Exercise goal:
In the listing below, the lines starting with the line with "[129,263,331,281] Accumulators of" and going on through the line with "[157,319,303,338] Long-term bets" are to be reproduced exactly, and only those.

Excerpted records:
Segment Open

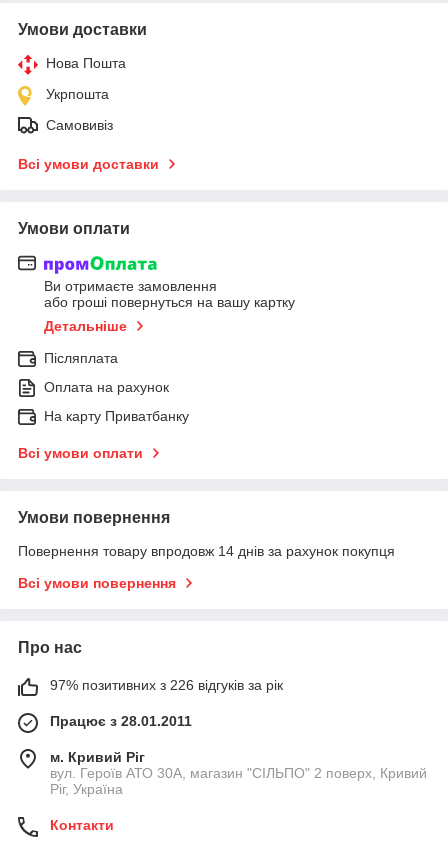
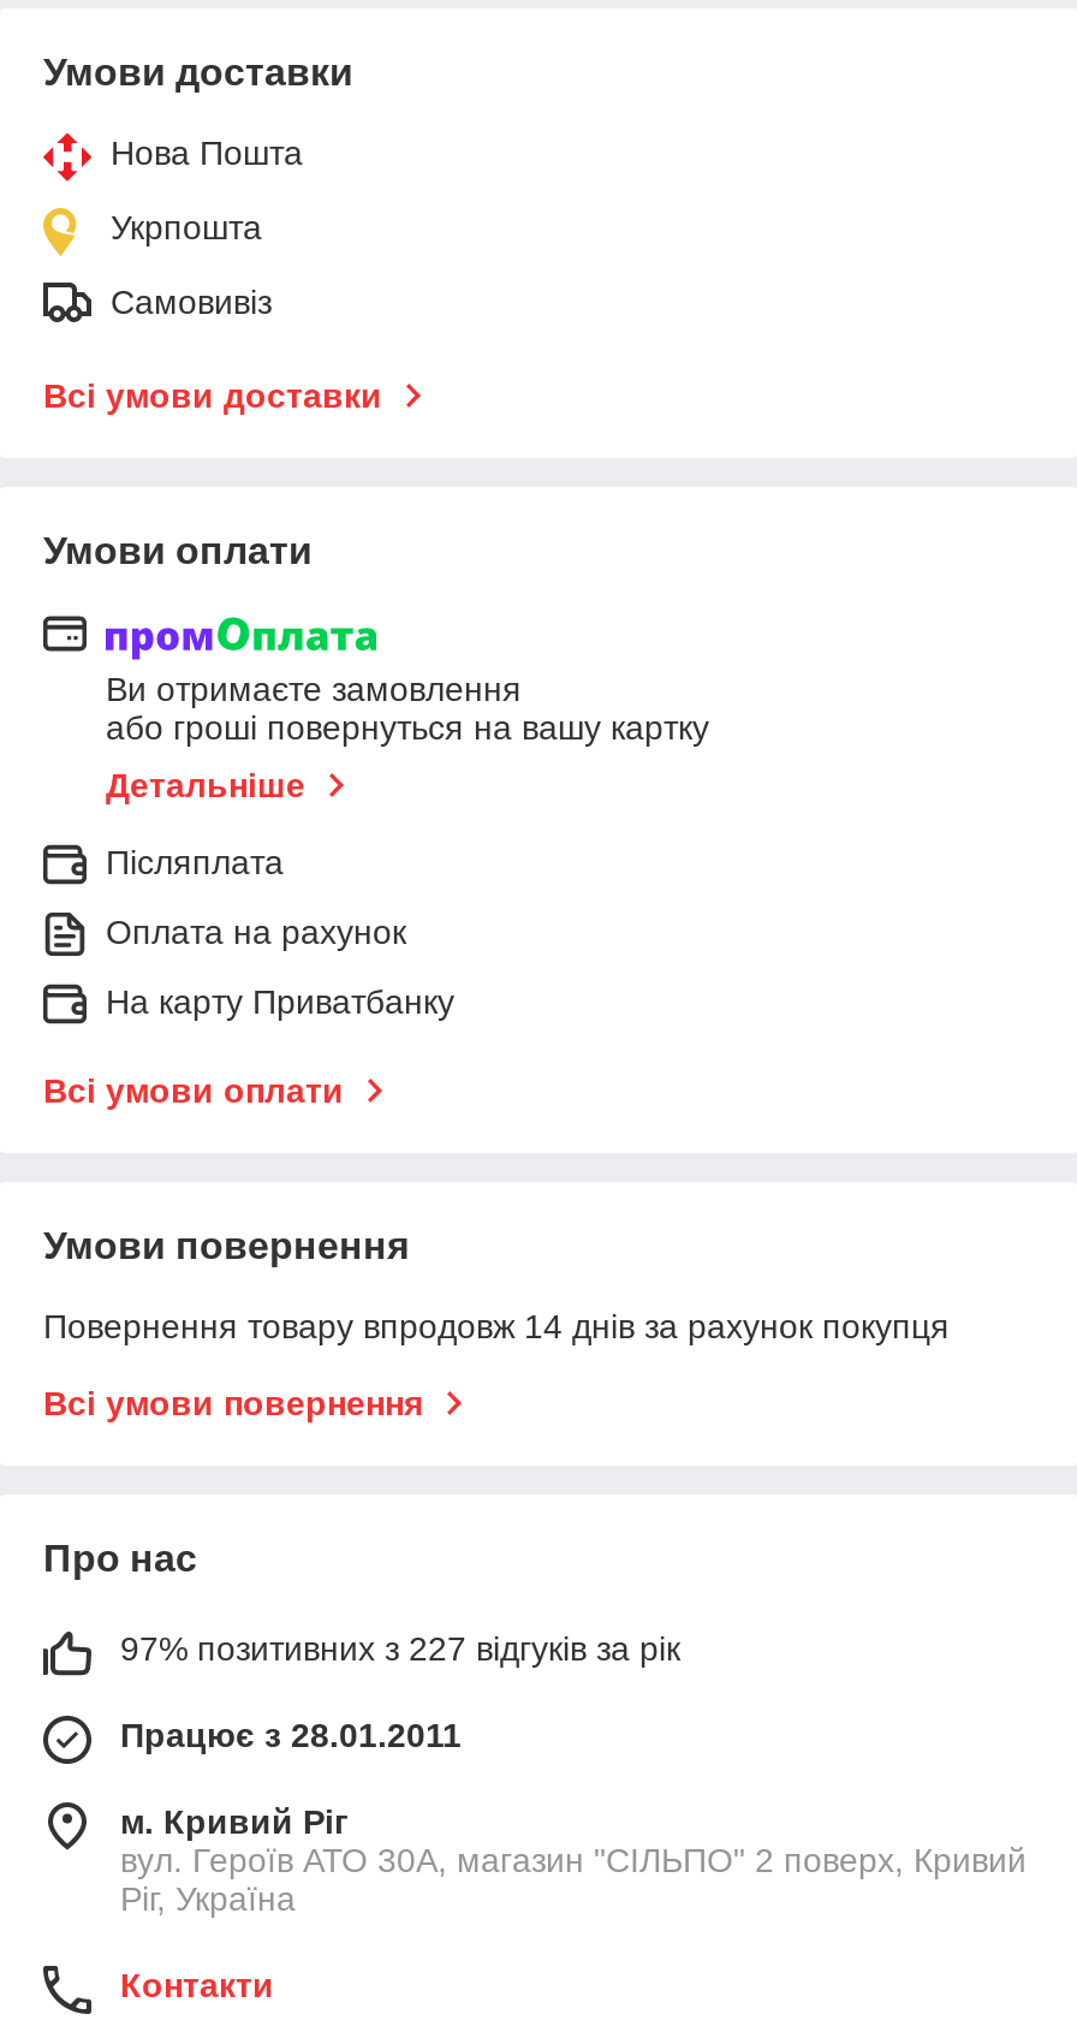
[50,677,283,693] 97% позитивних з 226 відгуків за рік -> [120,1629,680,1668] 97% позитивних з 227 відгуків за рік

Segment Closed
Segment Open

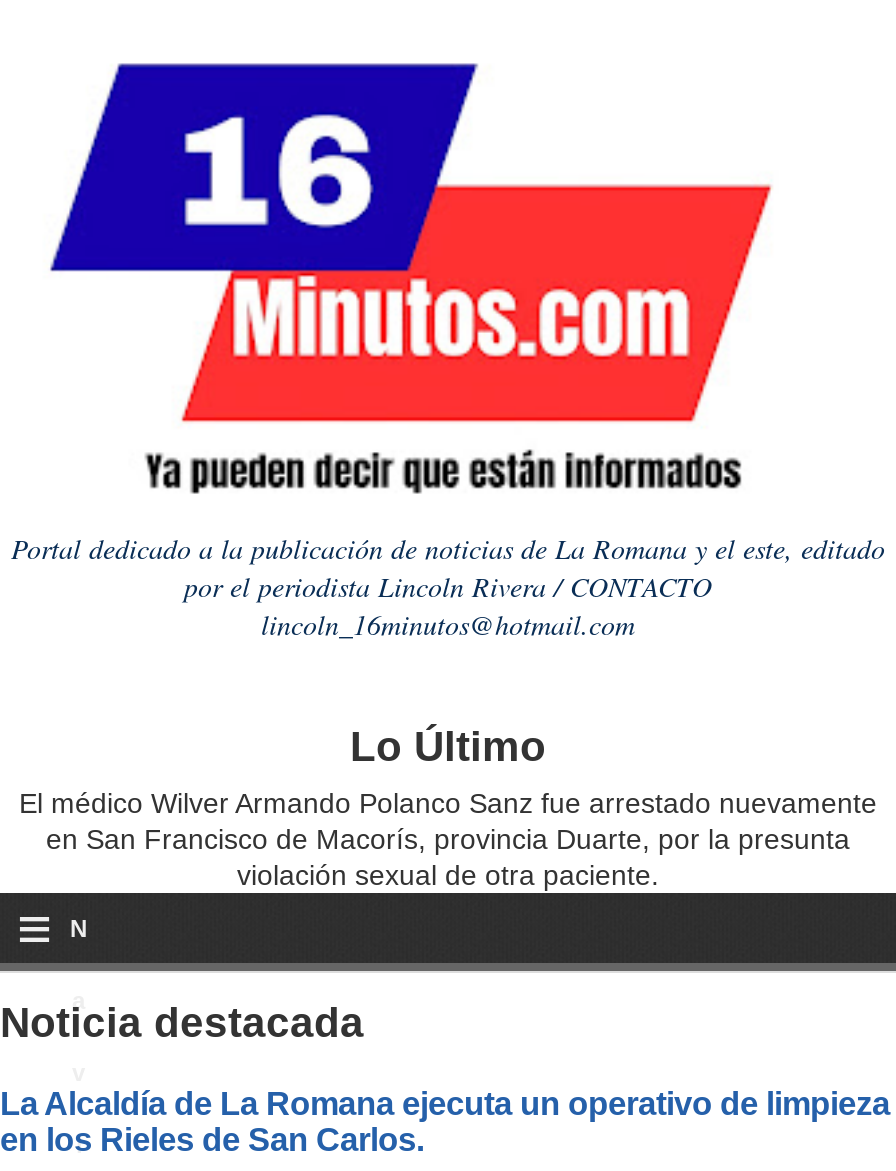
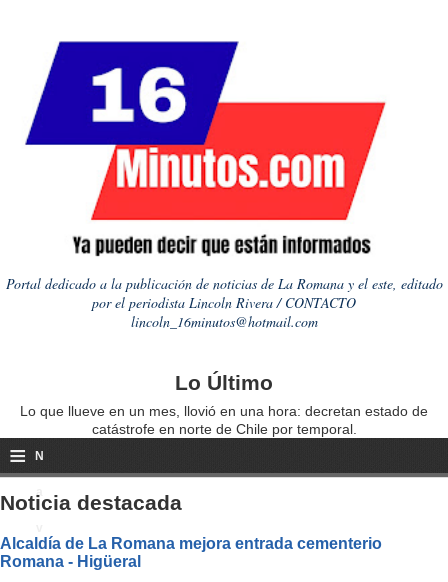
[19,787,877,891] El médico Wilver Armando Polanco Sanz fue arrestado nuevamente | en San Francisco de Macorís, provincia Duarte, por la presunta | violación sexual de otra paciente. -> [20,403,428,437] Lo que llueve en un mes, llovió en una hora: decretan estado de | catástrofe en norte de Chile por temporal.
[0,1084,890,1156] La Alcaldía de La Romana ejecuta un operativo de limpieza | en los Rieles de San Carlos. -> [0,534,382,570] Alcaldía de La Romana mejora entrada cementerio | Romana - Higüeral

Segment Closed
Segment Open

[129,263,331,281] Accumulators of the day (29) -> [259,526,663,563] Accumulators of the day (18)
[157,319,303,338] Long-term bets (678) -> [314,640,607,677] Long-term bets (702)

Segment Closed

Task response:
[129,263,331,281] Accumulators of the day (29) -> [259,526,663,563] Accumulators of the day (18)
[157,319,303,338] Long-term bets (678) -> [314,640,607,677] Long-term bets (702)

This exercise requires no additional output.